WRITE off this Burnley side at your peril.

On a weekend when the Premier League has roared back to life and taken over the nation’s sporting consciousness once again, the Clarets played their part on a pulsating afternoon at Stamford Bridge.

No Michael Keane, no Andre Gray, no problem. The Clarets walked into the home of the champions with pundits writing them off and question marks over the loss of key men and the lack of replacements. They walked out having left the locals seething. The Bridge was a heaving mass of anger aside from a corner of 3,000 travelling Clarets, going delirious in the August sunshine.

Not since 1973 had Burnley won on the opening day of the top flight season. Few gave them a chance of ending that run in West London, but they capitalised on a loss of discipline from Antonio Conte’s men in style, outplaying them in the first half and hanging on with dogged determination in the second when Chelsea threatened a comeback.

Marcos Alonso had been lucky to see yellow rather than red in the opening moments, crashing high into Matt Lowton. But within a quarter of an hour the champions were a man down. Former Clarets loanee Gary Cahill overran the ball on a dribble out from the back and lunged into Steven Defour as he tried to retrieve the situation. It wasn’t as bad as the challenge by Alonso, but the unflappable Craig Pawson immediately reached for the red.

Lancashire Telegraph:

Burnley had already held Chelsea at arms length in the early exchanges and now it was time to capitalise.

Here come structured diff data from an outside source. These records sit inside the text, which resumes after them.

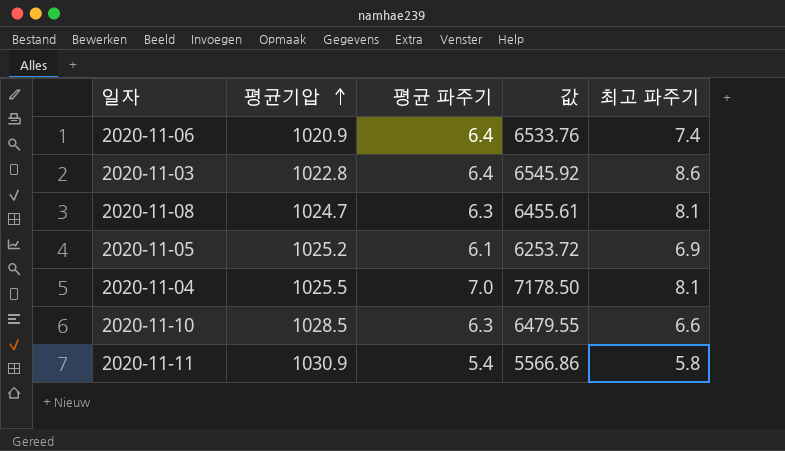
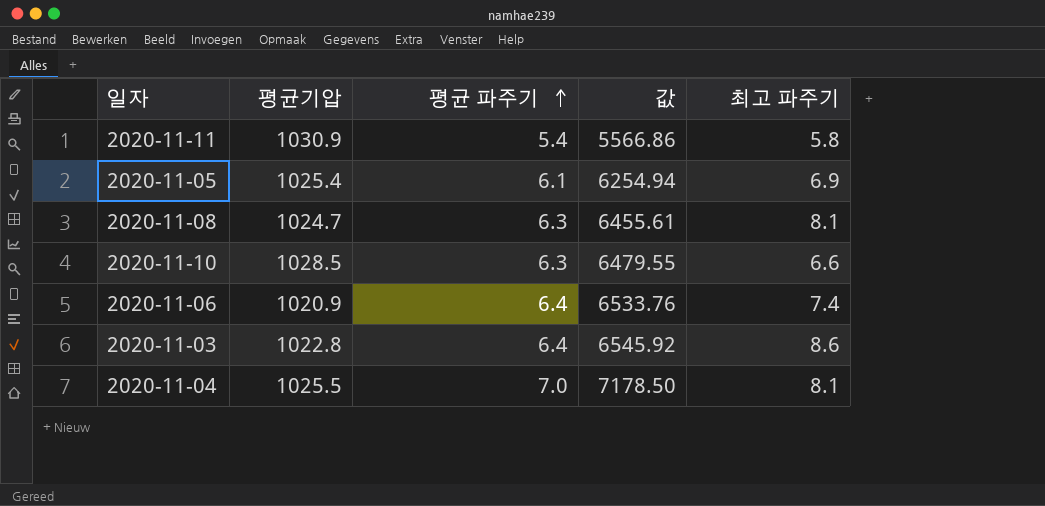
row order: 평균기압 ascending -> 평균 파주기 ascending
2020-11-05 | 평균기압: 1025.2 -> 1025.4
2020-11-05 | 값: 6253.72 -> 6254.94

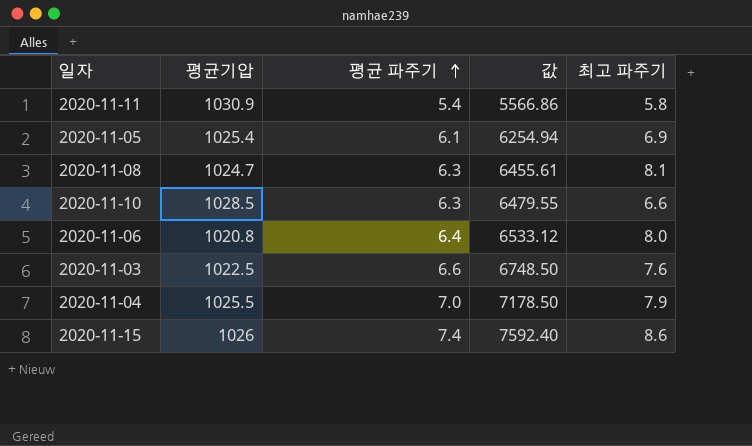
2020-11-06 | 평균기압: 1020.9 -> 1020.8
2020-11-06 | 값: 6533.76 -> 6533.12
2020-11-06 | 최고 파주기: 7.4 -> 8.0
2020-11-03 | 평균기압: 1022.8 -> 1022.5
2020-11-03 | 평균 파주기: 6.4 -> 6.6
2020-11-03 | 값: 6545.92 -> 6748.50
2020-11-03 | 최고 파주기: 8.6 -> 7.6
2020-11-04 | 최고 파주기: 8.1 -> 7.9
row 2020-11-15: none -> 1026 | 7.4 | 7592.40 | 8.6

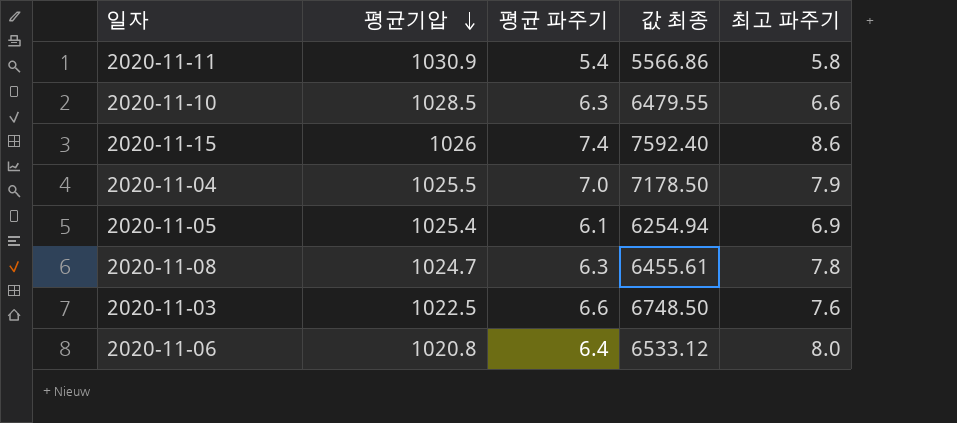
row order: 평균 파주기 ascending -> 평균기압 descending
column name: 값 -> 값 최종
2020-11-08 | 최고 파주기: 8.1 -> 7.8

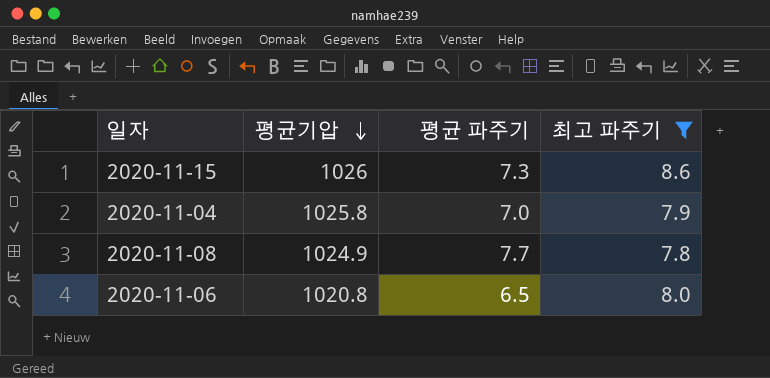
filter: none -> 최고 파주기 >= 7.8
column 값 최종 | formula: [평균기압] * [평균 파주기] -> none
2020-11-15 | 평균 파주기: 7.4 -> 7.3
2020-11-04 | 평균기압: 1025.5 -> 1025.8
2020-11-08 | 평균기압: 1024.7 -> 1024.9
2020-11-08 | 평균 파주기: 6.3 -> 7.7
2020-11-06 | 평균 파주기: 6.4 -> 6.5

In December they enjoyed a man advantage at Manchester City for an hour but they looked unsure of how to make it count. Lessons have been learned.

Jack Cork and Steven Defour became key men, retaining possession and trying to stretch the play. They were involved before Brady played Lowton into space on the right and his cross from deep was deftly turned home by Sam Vokes.

Chelsea couldn’t muster a response and in the closing stages of the first half Sean Dyche’s side went for the kill.

Stephen Ward exchanged passes with Cork, whose return ball was clipped over the Blues defence and into Ward’s onrushing path. The Ireland man’s control took him into the area before he unleashed an unstoppable angled volley beyond Thibaut Courtois.

Lancashire Telegraph:

Conte’s men were rocking and they were down for the count four minutes later. Robbie Brady tapped a free-kick short and Defour was allowed to drift forward before picking out a pinpoint cross which Vokes powered past Courtois.

The half-time whistle and the departure of Pawson and his team down the tunnel was greeted by fury from the home fans. In the away dressing room the Clarets must have been pinching themselves. Season’s rarely burst into life like this.

Even a man down Chelsea remain a danger, though. Tom Heaton twice had to tip Alonso efforts over, the second superbly from the Spaniard’s dipping free-kick.

It was the introduction of £70million man Alvaro Morata that threatened to hand the hosts a lifeline. He ghosted in behind the back four to glance home Willian’s cross but moments later the record signing cost his side, greedily tapping in on the line, only to correctly be flagged offside, when Andreas Christensen’s effort was already goalbound.

The game looked to be up for Chelsea when Cesc Fabregas followed Cahill with an early exit. The midfielder had been booked not long after Cahill’s sending off as the champions threatened to lose the plot, and he could have no complaints when he received a second yellow card, catching Cork on the ankle with a lunge for the ball.

Lancashire Telegraph:

But champions rarely fold and when Cesar Azpilicueta’s long ball was flicked on by Morata it was David Luiz who was on hand to lash beyond Heaton.

It set up a nervy finale. Brady almost ended it when his 20-yard free-kick hit the post, but the Clarets survived the four added minutes to land a famous win.